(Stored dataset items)
- - - -

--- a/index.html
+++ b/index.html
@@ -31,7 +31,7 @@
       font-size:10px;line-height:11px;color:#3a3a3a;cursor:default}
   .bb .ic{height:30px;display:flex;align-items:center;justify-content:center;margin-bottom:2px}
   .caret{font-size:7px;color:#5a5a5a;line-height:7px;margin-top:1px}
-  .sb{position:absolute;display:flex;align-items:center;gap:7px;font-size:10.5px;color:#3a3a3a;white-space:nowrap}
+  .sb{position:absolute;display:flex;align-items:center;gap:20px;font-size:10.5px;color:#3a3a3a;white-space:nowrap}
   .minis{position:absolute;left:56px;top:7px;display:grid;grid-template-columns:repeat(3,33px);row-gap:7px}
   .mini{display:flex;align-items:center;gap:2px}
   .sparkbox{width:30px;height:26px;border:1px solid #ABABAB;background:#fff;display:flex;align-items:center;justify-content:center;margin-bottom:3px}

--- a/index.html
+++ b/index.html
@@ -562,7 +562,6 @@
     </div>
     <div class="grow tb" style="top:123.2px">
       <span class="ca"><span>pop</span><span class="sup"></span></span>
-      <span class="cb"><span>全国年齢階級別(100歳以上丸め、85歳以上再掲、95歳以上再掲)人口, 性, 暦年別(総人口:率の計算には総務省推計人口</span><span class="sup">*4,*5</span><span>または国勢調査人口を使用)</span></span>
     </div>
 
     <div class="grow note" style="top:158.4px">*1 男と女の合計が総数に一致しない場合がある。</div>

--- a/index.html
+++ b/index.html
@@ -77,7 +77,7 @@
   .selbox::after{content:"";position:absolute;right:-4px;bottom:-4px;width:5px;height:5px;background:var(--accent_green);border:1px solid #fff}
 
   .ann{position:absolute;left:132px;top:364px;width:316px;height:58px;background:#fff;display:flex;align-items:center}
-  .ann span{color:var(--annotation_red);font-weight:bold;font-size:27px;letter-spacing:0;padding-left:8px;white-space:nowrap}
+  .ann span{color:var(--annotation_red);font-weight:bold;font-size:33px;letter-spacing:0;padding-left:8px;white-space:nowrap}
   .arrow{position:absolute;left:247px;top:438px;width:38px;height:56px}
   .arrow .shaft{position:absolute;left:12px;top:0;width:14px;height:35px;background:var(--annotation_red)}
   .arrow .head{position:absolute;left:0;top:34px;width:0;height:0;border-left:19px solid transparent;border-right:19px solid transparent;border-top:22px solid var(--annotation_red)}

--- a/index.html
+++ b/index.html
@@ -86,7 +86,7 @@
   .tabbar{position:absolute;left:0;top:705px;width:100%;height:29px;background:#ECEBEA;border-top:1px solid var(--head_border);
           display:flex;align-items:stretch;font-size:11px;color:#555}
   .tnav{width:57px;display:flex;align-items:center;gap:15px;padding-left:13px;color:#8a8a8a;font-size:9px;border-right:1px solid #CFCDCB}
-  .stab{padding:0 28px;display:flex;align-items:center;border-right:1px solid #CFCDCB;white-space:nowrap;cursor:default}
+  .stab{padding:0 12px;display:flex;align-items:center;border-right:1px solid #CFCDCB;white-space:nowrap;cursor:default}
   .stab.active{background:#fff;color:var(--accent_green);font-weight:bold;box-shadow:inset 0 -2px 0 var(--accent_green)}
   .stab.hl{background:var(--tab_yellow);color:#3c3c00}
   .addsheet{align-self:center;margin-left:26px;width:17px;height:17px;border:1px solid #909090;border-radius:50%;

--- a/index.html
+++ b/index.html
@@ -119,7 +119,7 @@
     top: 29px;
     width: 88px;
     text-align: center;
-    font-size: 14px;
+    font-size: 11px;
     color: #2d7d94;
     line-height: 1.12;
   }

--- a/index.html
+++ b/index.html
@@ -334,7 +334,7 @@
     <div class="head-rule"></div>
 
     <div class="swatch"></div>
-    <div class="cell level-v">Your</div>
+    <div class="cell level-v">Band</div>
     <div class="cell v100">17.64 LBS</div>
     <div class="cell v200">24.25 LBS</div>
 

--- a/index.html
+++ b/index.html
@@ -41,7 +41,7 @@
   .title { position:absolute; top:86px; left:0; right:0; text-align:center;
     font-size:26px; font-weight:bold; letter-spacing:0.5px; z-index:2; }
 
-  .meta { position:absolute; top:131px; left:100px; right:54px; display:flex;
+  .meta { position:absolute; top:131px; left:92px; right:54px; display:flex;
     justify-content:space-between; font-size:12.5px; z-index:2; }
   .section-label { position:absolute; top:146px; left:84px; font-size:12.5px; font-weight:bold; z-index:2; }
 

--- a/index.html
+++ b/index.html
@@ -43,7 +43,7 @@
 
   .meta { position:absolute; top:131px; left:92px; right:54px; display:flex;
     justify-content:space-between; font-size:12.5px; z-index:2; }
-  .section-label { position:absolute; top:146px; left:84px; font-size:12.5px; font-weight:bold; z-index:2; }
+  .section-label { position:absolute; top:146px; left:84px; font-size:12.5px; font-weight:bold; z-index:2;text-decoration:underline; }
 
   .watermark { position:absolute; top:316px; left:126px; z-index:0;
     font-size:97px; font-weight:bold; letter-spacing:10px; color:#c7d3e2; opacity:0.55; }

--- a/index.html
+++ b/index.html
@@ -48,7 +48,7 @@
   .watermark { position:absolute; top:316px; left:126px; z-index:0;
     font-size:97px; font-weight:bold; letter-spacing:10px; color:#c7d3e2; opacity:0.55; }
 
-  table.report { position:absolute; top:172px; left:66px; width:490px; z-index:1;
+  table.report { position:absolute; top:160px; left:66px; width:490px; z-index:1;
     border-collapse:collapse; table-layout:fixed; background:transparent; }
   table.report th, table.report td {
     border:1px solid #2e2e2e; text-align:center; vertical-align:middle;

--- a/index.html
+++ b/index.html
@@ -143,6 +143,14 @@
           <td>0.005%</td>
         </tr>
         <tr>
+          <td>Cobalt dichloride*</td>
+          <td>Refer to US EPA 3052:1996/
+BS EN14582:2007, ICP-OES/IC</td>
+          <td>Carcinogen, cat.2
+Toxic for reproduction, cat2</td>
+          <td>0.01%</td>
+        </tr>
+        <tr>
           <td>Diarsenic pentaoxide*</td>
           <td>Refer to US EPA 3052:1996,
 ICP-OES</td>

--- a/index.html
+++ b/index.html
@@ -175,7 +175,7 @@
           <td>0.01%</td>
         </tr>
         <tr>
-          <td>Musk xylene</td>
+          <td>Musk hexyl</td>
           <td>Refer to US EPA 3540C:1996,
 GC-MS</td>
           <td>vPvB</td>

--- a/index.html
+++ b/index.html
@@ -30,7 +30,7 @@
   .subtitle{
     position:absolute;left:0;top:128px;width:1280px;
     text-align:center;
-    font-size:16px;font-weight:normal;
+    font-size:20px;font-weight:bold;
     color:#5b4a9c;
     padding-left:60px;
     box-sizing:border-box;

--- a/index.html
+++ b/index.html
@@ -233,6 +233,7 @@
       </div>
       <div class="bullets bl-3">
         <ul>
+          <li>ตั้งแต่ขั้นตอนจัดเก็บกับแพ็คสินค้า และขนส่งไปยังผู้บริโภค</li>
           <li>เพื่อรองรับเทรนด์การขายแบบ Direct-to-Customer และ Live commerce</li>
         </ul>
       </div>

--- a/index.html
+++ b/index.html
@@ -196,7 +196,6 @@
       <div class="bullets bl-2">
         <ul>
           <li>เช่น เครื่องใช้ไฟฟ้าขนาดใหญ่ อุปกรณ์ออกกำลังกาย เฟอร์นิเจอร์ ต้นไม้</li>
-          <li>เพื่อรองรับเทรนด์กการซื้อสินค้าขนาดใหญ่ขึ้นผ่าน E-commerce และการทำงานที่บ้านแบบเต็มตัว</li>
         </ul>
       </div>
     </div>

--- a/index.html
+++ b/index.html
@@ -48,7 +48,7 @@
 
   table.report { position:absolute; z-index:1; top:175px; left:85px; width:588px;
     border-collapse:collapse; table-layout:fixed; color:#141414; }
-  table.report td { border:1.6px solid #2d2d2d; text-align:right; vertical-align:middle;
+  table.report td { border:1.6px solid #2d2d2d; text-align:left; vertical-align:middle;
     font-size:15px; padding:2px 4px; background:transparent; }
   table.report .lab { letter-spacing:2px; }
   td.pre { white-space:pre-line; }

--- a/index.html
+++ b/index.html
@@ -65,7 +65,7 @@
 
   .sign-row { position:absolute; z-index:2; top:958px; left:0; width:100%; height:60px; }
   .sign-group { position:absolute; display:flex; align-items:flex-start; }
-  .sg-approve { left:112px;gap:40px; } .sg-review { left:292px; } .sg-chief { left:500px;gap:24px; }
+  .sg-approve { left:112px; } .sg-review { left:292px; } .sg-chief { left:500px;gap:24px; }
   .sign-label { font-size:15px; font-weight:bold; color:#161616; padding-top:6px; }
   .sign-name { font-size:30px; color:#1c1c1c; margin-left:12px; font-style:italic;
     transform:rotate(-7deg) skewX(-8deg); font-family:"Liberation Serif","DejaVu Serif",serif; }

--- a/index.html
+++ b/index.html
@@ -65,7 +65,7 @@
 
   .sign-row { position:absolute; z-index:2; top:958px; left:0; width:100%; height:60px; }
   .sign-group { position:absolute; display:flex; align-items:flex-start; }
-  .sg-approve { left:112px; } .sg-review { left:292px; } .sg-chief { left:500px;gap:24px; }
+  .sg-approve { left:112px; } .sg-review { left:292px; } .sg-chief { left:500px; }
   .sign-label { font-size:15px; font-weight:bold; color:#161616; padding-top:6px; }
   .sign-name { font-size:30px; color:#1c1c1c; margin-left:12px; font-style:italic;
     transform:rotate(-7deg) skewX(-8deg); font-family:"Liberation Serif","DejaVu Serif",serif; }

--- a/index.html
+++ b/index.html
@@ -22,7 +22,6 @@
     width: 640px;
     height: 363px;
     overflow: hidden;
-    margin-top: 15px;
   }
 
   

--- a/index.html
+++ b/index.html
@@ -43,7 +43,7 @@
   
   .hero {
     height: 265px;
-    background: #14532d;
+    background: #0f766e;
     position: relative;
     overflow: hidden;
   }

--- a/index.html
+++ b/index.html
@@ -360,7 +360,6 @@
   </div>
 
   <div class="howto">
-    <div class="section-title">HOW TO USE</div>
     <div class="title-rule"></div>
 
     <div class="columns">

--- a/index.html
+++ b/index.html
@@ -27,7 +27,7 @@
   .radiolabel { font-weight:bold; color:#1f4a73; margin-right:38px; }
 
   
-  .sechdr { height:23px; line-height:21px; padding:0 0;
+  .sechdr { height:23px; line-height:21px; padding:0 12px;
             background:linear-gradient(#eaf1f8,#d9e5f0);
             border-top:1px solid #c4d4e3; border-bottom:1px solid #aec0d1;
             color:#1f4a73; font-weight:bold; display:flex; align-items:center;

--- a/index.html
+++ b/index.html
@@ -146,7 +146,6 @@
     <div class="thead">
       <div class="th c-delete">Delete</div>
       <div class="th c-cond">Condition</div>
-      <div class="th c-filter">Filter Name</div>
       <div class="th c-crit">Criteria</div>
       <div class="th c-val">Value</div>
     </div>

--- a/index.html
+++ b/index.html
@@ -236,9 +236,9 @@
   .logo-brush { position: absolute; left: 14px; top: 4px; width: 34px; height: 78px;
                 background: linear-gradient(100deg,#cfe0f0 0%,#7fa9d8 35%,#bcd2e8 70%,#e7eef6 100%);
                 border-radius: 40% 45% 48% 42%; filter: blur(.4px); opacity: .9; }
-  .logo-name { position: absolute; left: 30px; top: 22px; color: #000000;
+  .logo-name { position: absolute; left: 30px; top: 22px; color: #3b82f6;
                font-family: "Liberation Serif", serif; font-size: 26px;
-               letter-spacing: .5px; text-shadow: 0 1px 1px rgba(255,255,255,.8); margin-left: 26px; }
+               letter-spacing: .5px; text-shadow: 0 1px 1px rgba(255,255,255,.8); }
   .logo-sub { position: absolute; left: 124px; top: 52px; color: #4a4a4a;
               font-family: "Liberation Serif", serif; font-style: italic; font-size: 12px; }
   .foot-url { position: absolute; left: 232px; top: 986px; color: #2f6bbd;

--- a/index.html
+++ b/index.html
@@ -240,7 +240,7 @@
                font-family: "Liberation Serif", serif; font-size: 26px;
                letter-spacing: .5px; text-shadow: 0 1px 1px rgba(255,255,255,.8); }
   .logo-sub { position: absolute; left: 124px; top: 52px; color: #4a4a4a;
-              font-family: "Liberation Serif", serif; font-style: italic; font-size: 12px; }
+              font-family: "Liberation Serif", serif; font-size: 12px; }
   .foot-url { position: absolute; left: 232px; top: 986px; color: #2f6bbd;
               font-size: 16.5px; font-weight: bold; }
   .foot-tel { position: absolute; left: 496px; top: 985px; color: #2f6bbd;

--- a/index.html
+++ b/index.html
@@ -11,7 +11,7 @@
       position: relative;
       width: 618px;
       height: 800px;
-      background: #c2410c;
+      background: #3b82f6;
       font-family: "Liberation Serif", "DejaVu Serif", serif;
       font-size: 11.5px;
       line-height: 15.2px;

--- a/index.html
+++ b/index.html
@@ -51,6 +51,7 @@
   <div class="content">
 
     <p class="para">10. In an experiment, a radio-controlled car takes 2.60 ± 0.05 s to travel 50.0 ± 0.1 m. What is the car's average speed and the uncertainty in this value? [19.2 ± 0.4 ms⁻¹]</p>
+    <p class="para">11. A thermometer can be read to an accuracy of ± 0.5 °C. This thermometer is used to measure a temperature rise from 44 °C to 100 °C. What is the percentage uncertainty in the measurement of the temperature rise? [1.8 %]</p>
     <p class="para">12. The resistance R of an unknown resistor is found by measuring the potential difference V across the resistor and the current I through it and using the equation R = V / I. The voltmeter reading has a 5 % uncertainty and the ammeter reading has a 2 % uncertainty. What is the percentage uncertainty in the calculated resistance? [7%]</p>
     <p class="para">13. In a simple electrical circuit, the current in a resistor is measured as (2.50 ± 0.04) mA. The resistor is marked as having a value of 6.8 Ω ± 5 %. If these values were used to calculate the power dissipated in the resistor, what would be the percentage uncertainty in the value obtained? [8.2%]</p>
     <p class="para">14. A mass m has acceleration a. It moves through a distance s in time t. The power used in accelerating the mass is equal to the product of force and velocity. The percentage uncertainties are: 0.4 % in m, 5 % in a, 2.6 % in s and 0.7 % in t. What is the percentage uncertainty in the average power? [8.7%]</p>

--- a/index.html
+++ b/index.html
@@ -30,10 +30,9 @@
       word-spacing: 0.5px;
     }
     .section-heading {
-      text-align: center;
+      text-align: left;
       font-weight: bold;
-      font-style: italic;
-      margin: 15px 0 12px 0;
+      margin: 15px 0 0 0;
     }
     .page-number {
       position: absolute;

- - - -

**Work task**
Check each line of the records above for the word "meta", then give the number of lines that have it, with no other words.

**Answer section**
3